Each line below from the line with "#0c4a6e -> #7f1d1d;" to the line with "background: #fef9c3 ->" must be copied exactly, including those two, and no picture may appear in the copy.

**MATERIALS PROVIDED:**
= = =

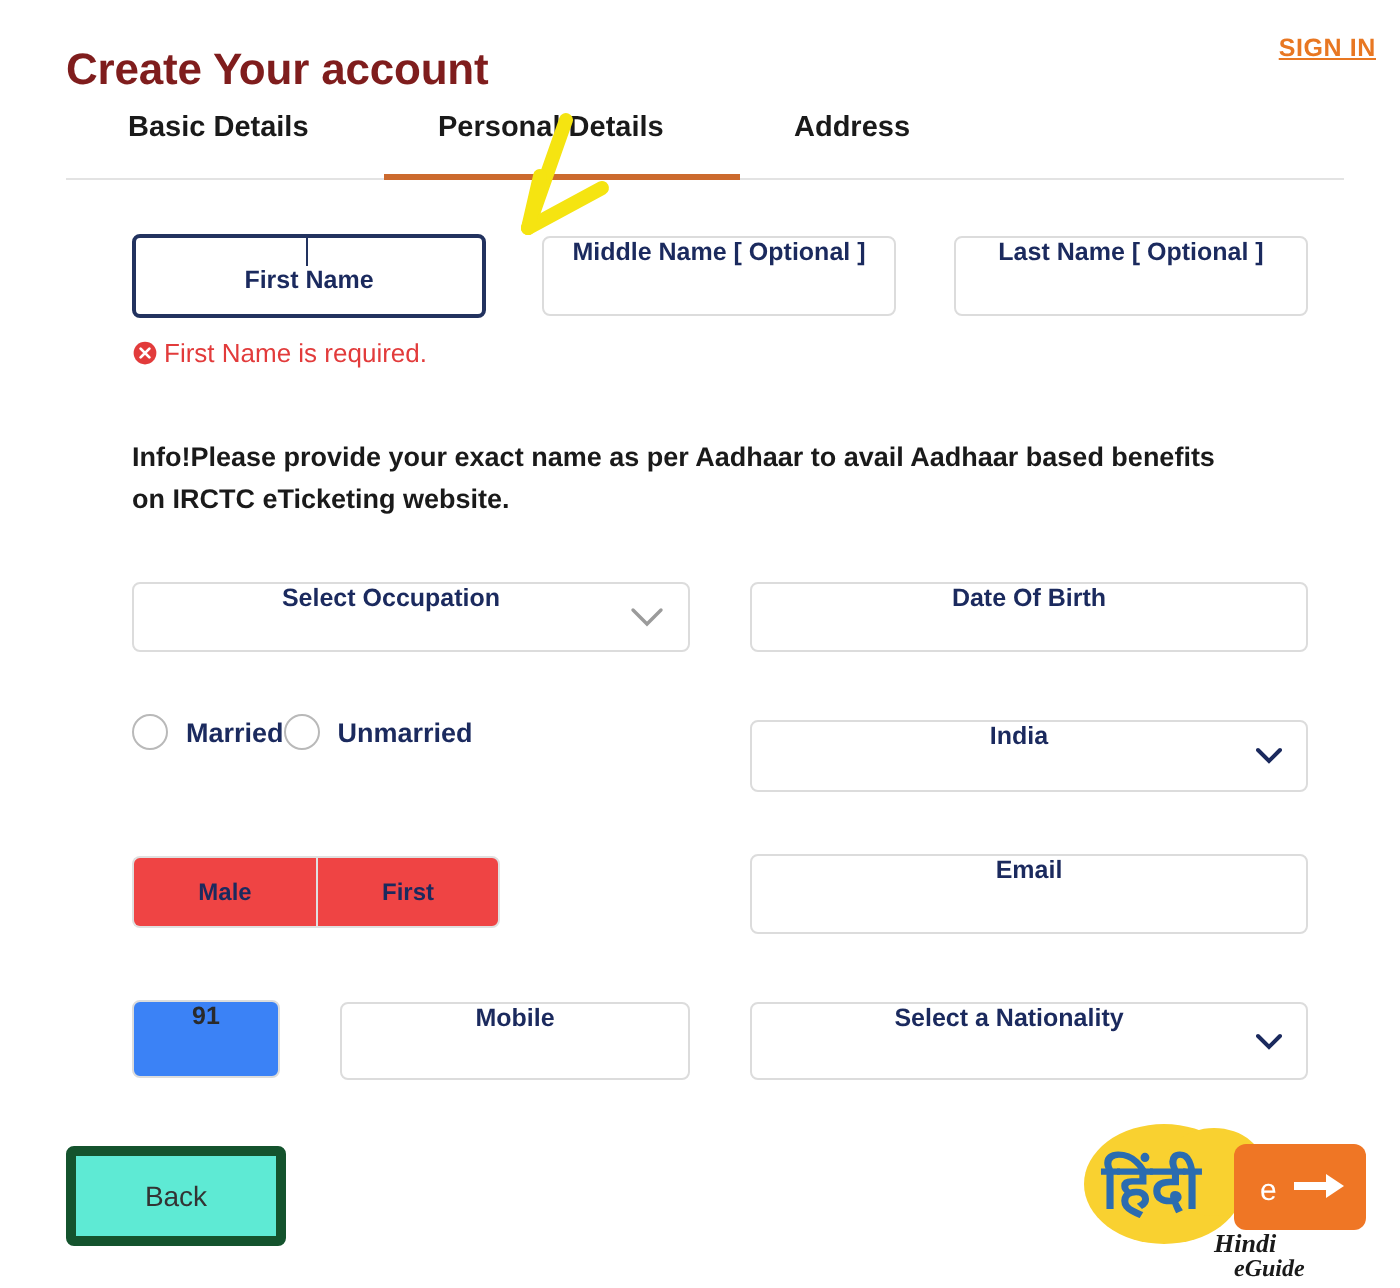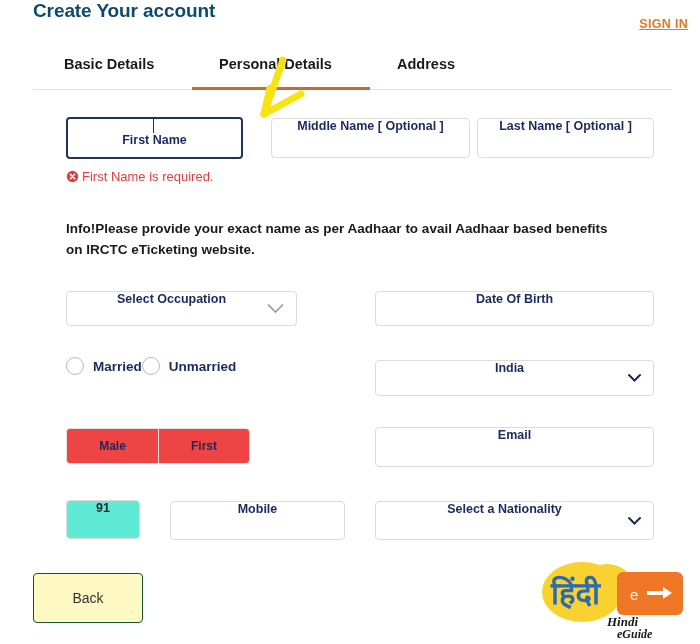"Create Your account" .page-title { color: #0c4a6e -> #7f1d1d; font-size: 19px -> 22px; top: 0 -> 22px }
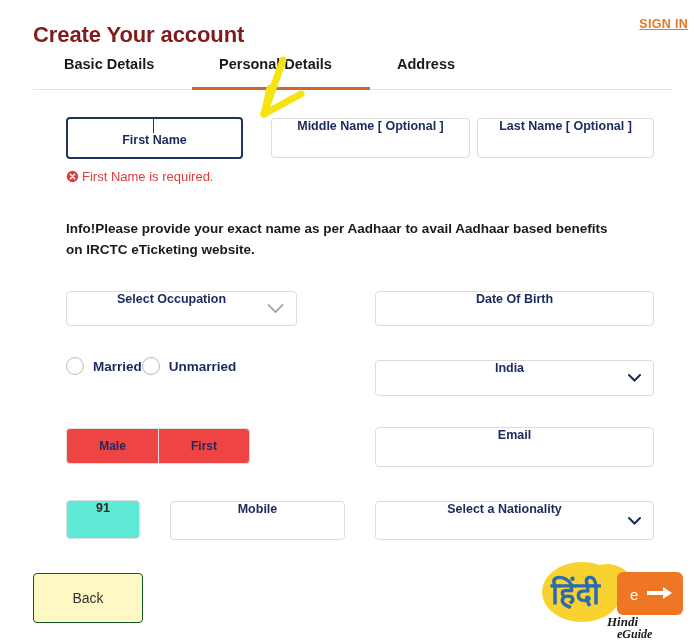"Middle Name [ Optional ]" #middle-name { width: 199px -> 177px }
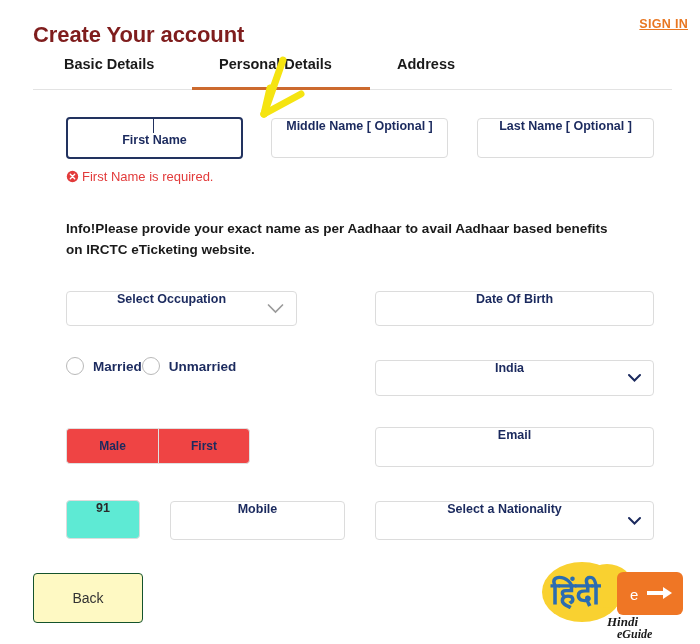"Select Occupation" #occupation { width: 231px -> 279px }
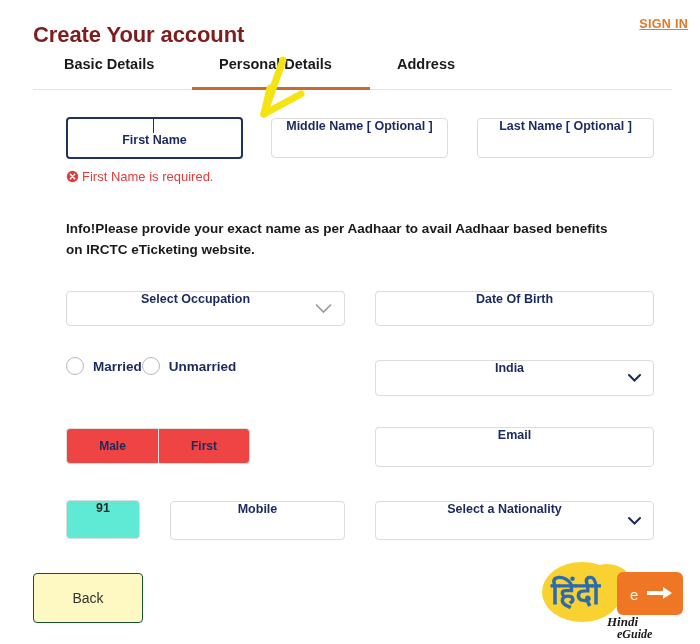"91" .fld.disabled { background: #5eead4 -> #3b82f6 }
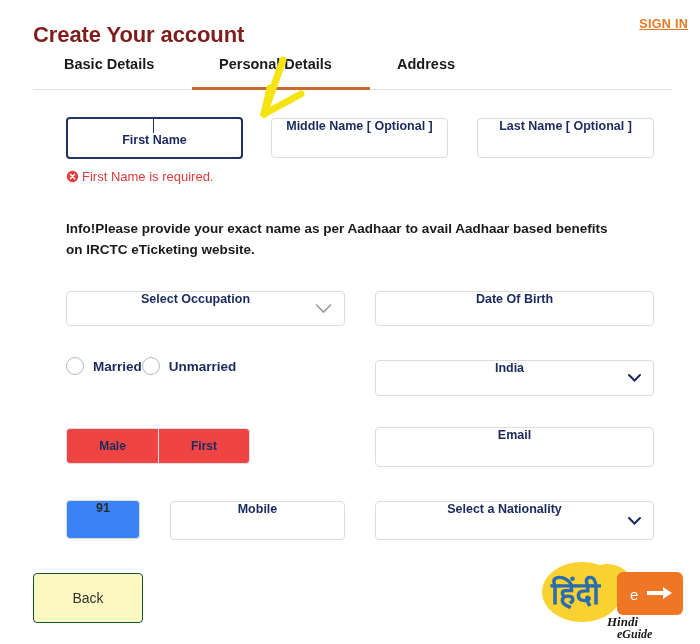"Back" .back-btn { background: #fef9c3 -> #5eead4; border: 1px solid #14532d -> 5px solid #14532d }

= = =

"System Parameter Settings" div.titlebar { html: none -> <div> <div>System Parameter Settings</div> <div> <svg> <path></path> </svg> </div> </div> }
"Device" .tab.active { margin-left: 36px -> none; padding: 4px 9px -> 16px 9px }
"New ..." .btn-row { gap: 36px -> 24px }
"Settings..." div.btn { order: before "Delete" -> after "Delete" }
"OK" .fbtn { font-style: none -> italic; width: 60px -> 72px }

= = =

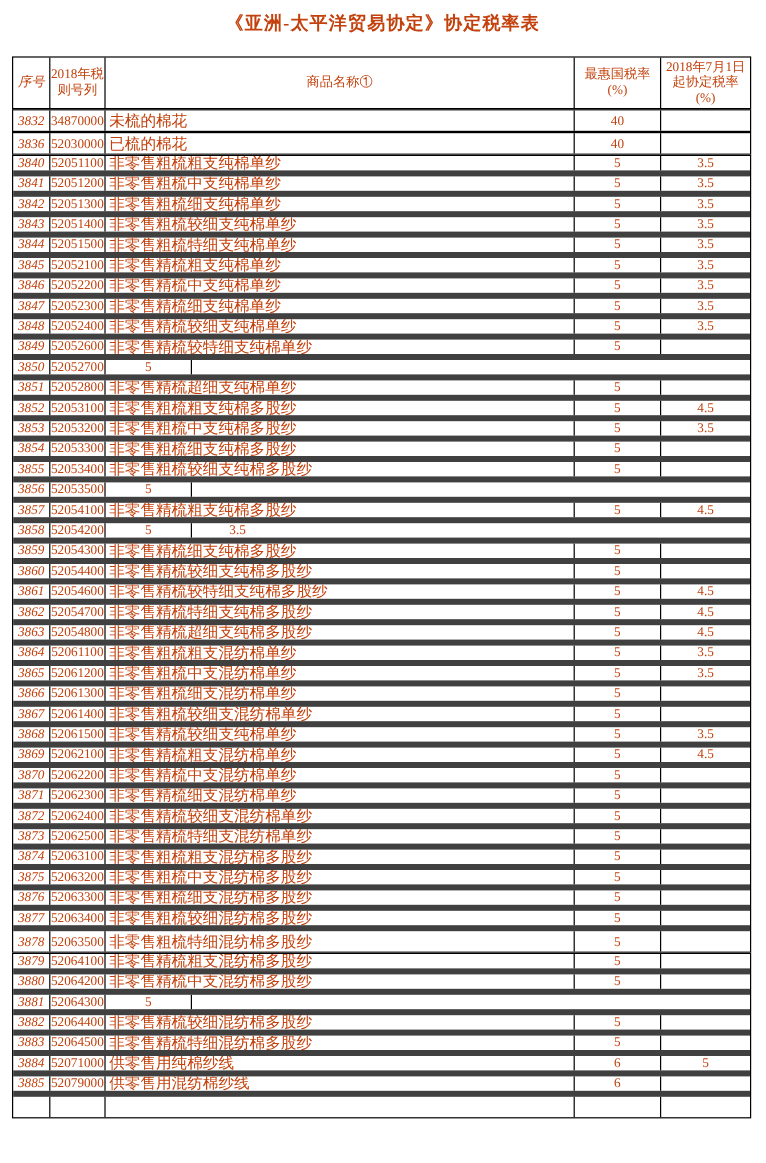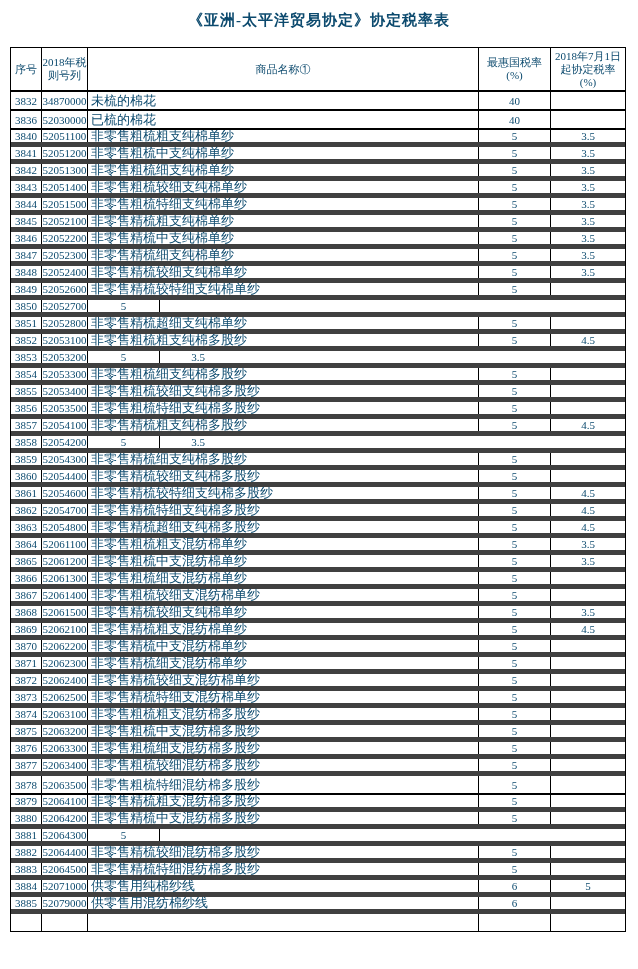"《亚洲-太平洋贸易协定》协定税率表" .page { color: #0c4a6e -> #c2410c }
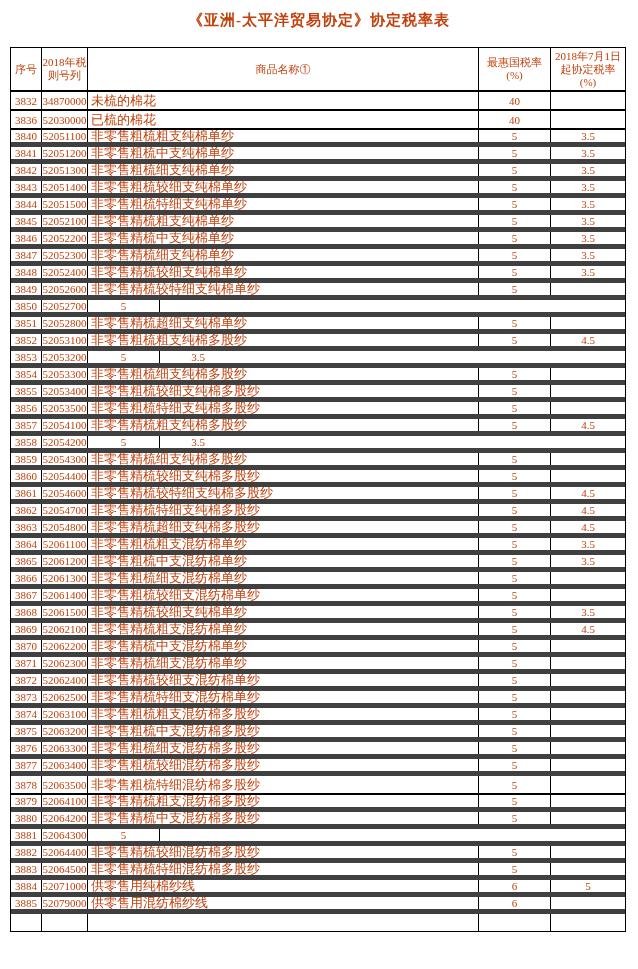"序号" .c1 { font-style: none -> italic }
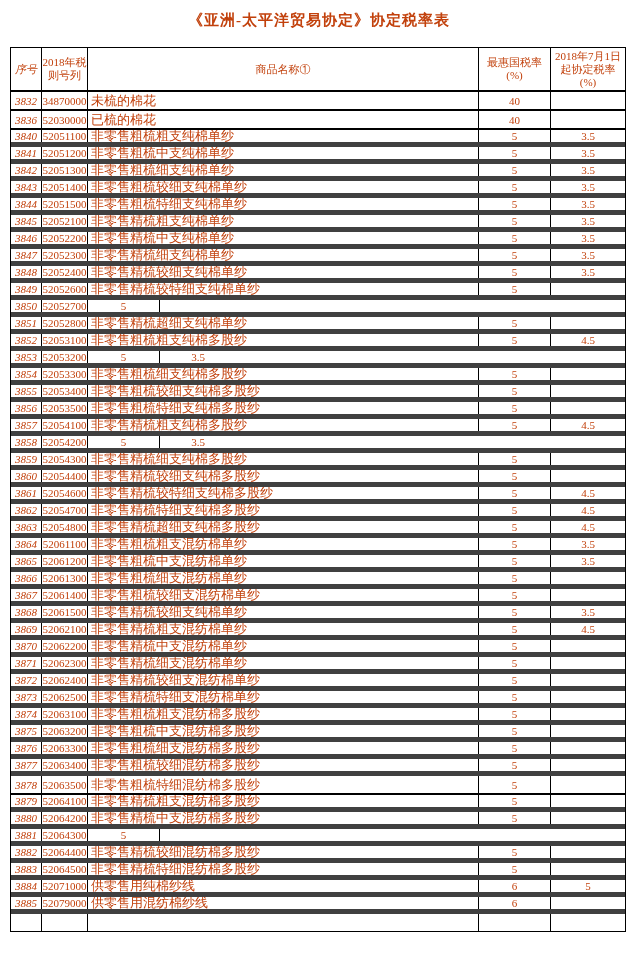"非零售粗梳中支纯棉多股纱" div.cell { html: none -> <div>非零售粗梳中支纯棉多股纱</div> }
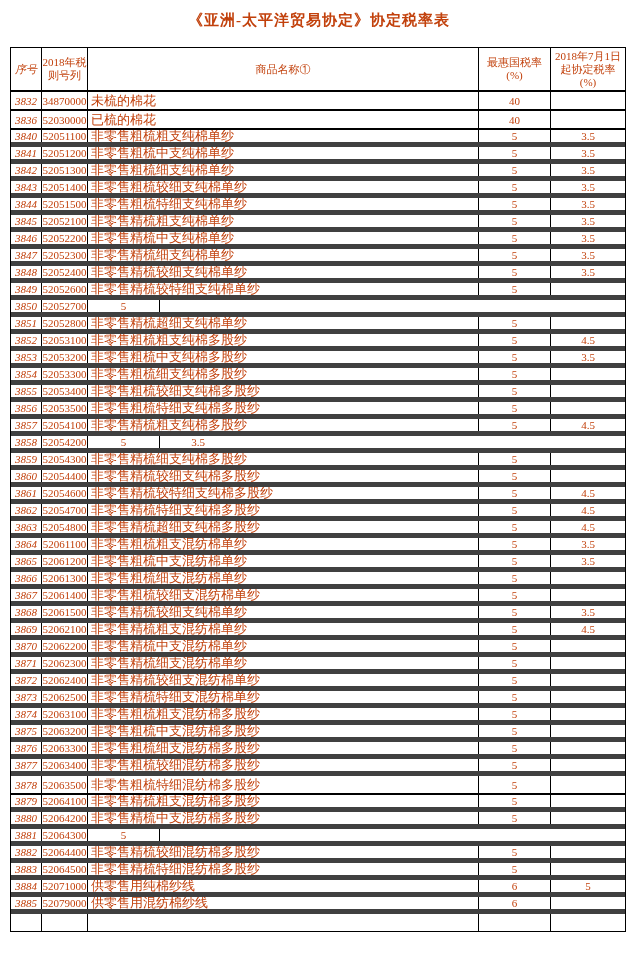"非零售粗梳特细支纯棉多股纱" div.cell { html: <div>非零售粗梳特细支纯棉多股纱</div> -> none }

= = =

**EXERCISE SOLUTION:**
"Create Your account" .page-title { color: #0c4a6e -> #7f1d1d; font-size: 19px -> 22px; top: 0 -> 22px }
"Middle Name [ Optional ]" #middle-name { width: 199px -> 177px }
"Select Occupation" #occupation { width: 231px -> 279px }
"91" .fld.disabled { background: #5eead4 -> #3b82f6 }
"Back" .back-btn { background: #fef9c3 -> #5eead4; border: 1px solid #14532d -> 5px solid #14532d }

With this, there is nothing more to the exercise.